Print out every line of the material exactly. Include no pictures.

==========

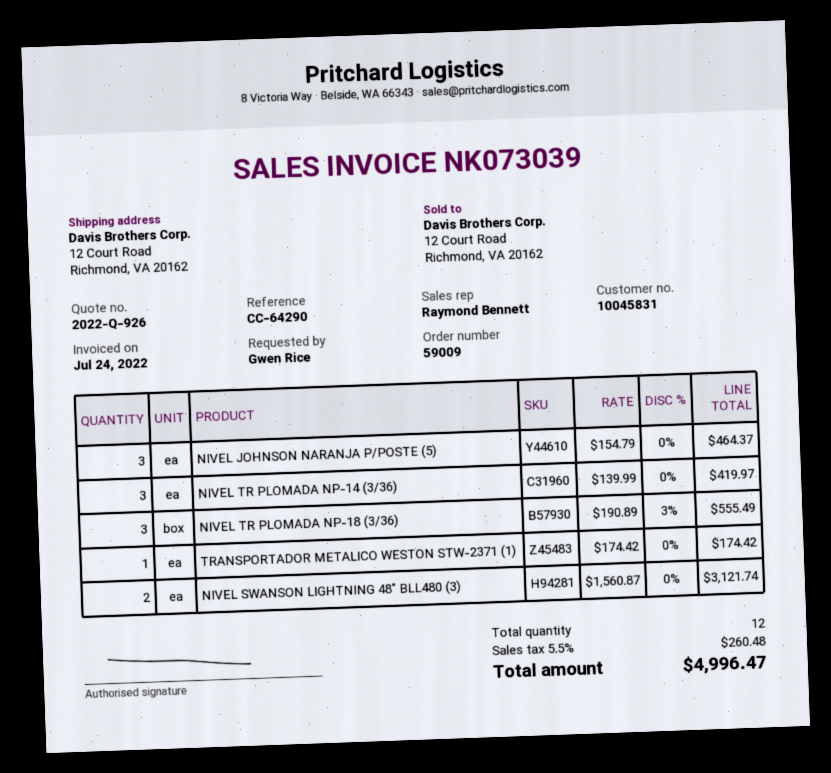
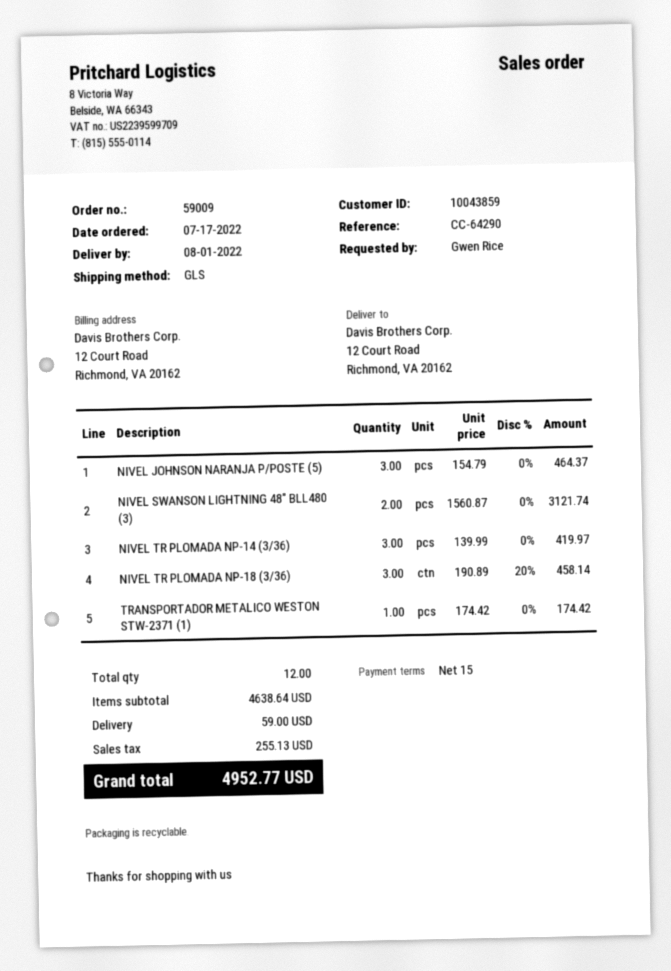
customer number: 10045831 -> 10043859
NIVEL TR PLOMADA NP-18 (3/36): 3 x 190.89 - 3% = 555.49 -> 3 x 190.89 - 20% = 458.14
shipping: none -> 59.00
tax: 260.48 -> 255.13
total: 4996.47 -> 4952.77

==========

▸ **SOLUTION**:
customer number: 10045831 -> 10043859
NIVEL TR PLOMADA NP-18 (3/36): 3 x 190.89 - 3% = 555.49 -> 3 x 190.89 - 20% = 458.14
shipping: none -> 59.00
tax: 260.48 -> 255.13
total: 4996.47 -> 4952.77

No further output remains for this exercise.